Dalam pengertian fiqh istilah ini biasanya dalam arti sempit tekananya pada soal keturunan, tetapi dapat juga dalam pengartian yang lebih luas: status sosialnya, ekonomi (kaya dan miskin), agama, ras, suku dan sebagainya. 
 
                                                DAFTAR PUSTAKA

Syarifudin Amir, Hukum Perkawinan Islam di Indonesia, 2007, Jakarta:Kencana.
Al-Hamdani, Risalah an-Nikah, 2002, Jakarta:Pustaka Amani.

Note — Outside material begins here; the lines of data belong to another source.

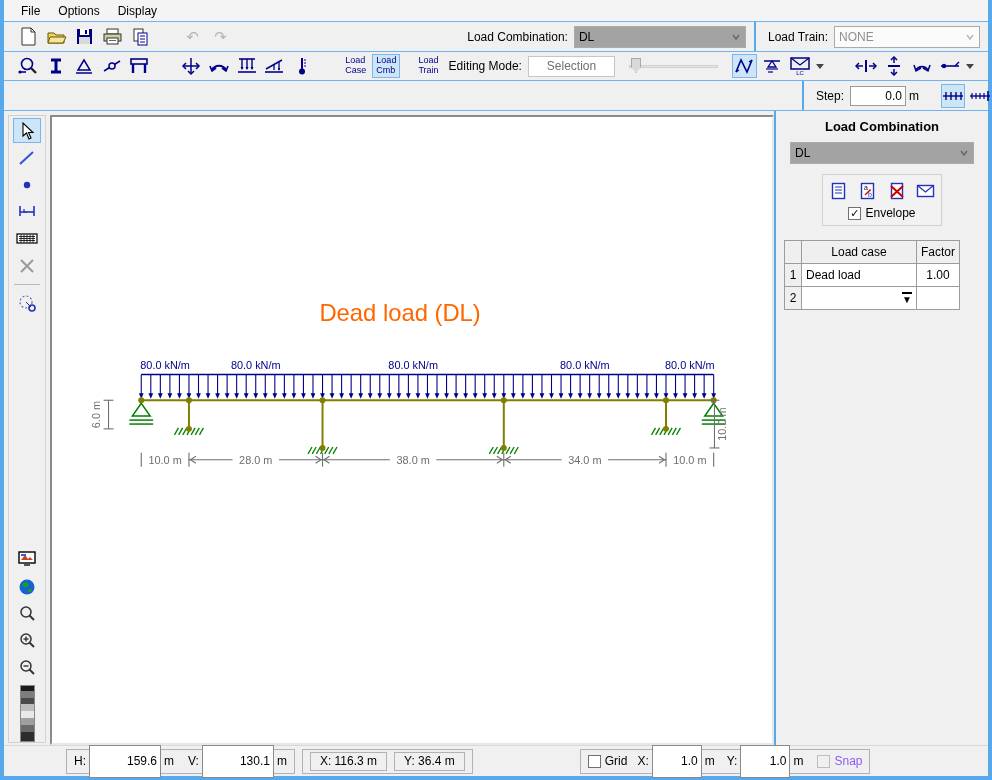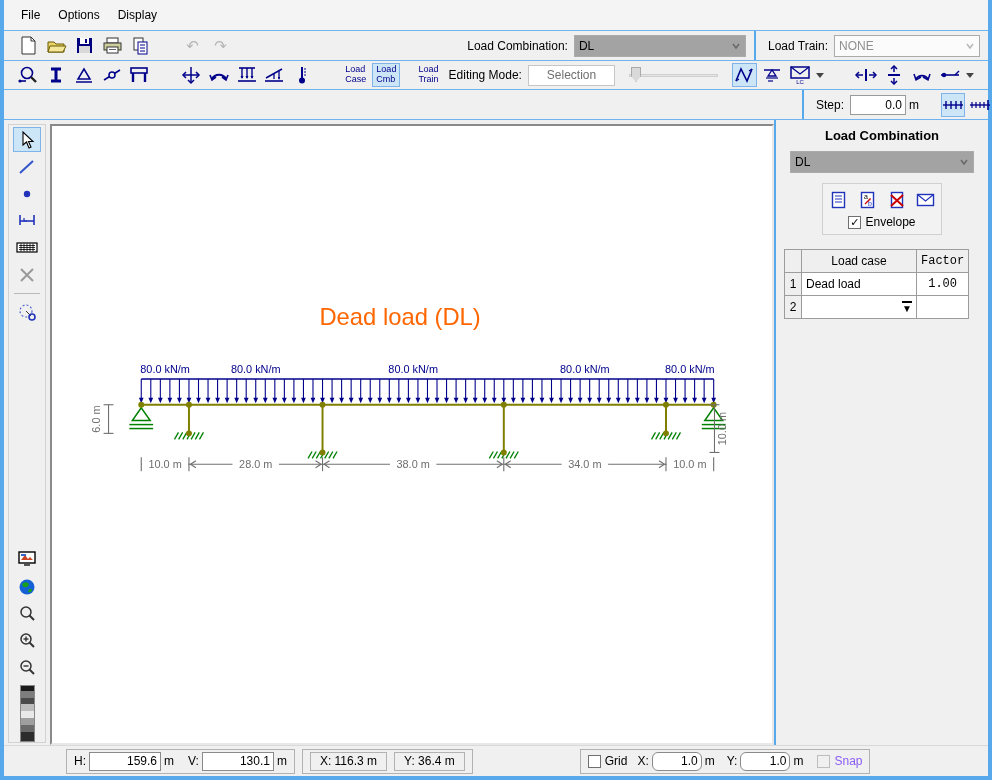--- a/index.html
+++ b/index.html
@@ -8,21 +8,21 @@
 
   
   .titlebar { height: 30px; background:#58a9ec; display:flex; align-items:center; padding:0 4px 0 8px; flex:0 0 auto; }
   .app-icon { width:20px; height:20px; margin-right:6px; }
   .win-title { flex:1; text-align:center; font-size:13px; color:#111; }
   .win-btn { width:30px; height:22px; display:flex; align-items:center; justify-content:center; color:#111; font-size:13px; cursor:default; }
   .win-btn .maxbox { width:9px; height:9px; border:1px solid #111; display:inline-block; }
   .win-close { width:42px; height:24px; background:#dd4649; color:#fff; display:flex; align-items:center; justify-content:center; font-size:12px; margin-left:4px; }
 
   
-  .menubar { height:31px; background:#f4f4f4; border-bottom:1px solid #6fb4f0; display:flex; align-items:center; padding-left:8px; flex:0 0 auto; }
+  .menubar { height:22px; background:#f4f4f4; border-bottom:1px solid #6fb4f0; display:flex; align-items:center; padding-left:8px; flex:0 0 auto; }
   .menu-item { padding: 2px 9px; }
 
   
   .tb { background:#f0f0f0; display:flex; align-items:center; border-bottom:1px solid #6fb4f0; flex:0 0 auto; }
   .tb1 { height:30px; padding:0 8px 0 12px; }
   .tb2 { height:29px; padding:0 8px 0 12px; }
   .tb3 { height:30px; padding:0; }
   .ibtn { width:25px; height:24px; display:flex; align-items:center; justify-content:center; margin-right:3px; border:1px solid transparent; }
   .ibtn.sel, .pal-btn.sel { background:#cde6f7; border:1px solid #7eb4ea; }
   .gap12 { margin-left:12px; } .gap24 { margin-left:24px; }
@@ -65,29 +65,29 @@
   .rp-icons .ibtn { margin:0; width:22px; height:20px; }
   .envrow { display:flex; align-items:center; justify-content:center; gap:4px; }
   .checkbox { width:13px; height:13px; border:1px solid #707070; background:#fff; display:flex; align-items:center; justify-content:center; font-size:11px; line-height:1; }
   .checkbox.off::before { content:""; }
   .checkbox.disabled { border-color:#bdbdbd; background:#f0f0f0; color:#bdbdbd; }
   .lc-table { border-collapse:collapse; margin:14px 0 0 8px; }
   .lc-table td, .lc-table th { border:1px solid #9c9c9c; height:23px; font-weight:normal; font-size:12px; padding:0 4px; }
   .lc-table th { background:#efefef; }
   .col-num { width:17px; background:#efefef; text-align:center; padding:0 !important; }
   .col-case { width:115px; background:#fff; text-align:left; }
-  .col-factor { width:42px; background:#fff; text-align:center;font-family:Liberation Mono, monospace; }
+  .col-factor { width:42px; background:#fff; text-align:center; }
   .cell-dd { display:flex; align-items:center; justify-content:flex-end; }
   .dd-glyph { display:inline-block; border-top:2px solid #000; font-size:10px; line-height:1; padding-top:1px; }
 
   
   .statusbar { height:31px; flex:0 0 auto; background:#f0f0f0; display:flex; align-items:center; padding-left:62px; border-top:1px solid #d9d9d9; }
   .sb-group { border:1px solid #b2b2b2; height:25px; display:flex; align-items:center; padding:0 7px; margin-right:7px; }
-  .sb-input { width:72px; height:19px; border:1px solid #8a8a8a; text-align:right; padding-right:3px; font-family:"Liberation Sans",sans-serif; font-size:12px; margin:0 3px; }
-  .sb-small { width:50px;border-radius:6px; }
+  .sb-input { width:72px; height:33px; border:1px solid #8a8a8a; text-align:right; padding-right:3px; font-family:"Liberation Sans",sans-serif; font-size:12px; margin:0 3px; }
+  .sb-small { width:50px; }
   .sb-box { border:1px solid #b2b2b2; height:19px; display:flex; align-items:center; padding:0 9px; margin-right:7px; white-space:nowrap; }
   .sb-lbl { white-space:nowrap; }
   .sb-gap { width:100px; }
   .snap-lbl { color:#8b5cf6; }
 </style>
 </head>
 <body>
 
 <div class="window">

Ali Audah, Ali bin Abi Thalib, 2003, Litera AntarNusa:Jakarta


[1] Makalah ini dipresentasikan oleh Saipul Ulum, Eka Purwanti, Halimatus Sa’adah dan Halimatus Sa’diah
[2] Ali Audah, Ali bin Abi Thalib, 2003, Litera AntarNusa:Jakarta, hal: 58
[3] Amir Syarifuddin, Hukum Perkawinan Islam di Indonesia, Kencana: Jakarta. 2007. Hal 141
[4] Al-Hamdani, Risalah an-Nikah, Pustaka Amani: Jakarta. 2002. Hal 15
[5] Amir Syarifuddin, Hukum Perkawinan Islam di Indonesia, hal.142.
[6] http://rindupulang.blogspot.com/2004/04/membincang-kafah.html
[7] Amir Syarifuddin, Hukum Perkawinan Islam di Indonesia, hal. 141.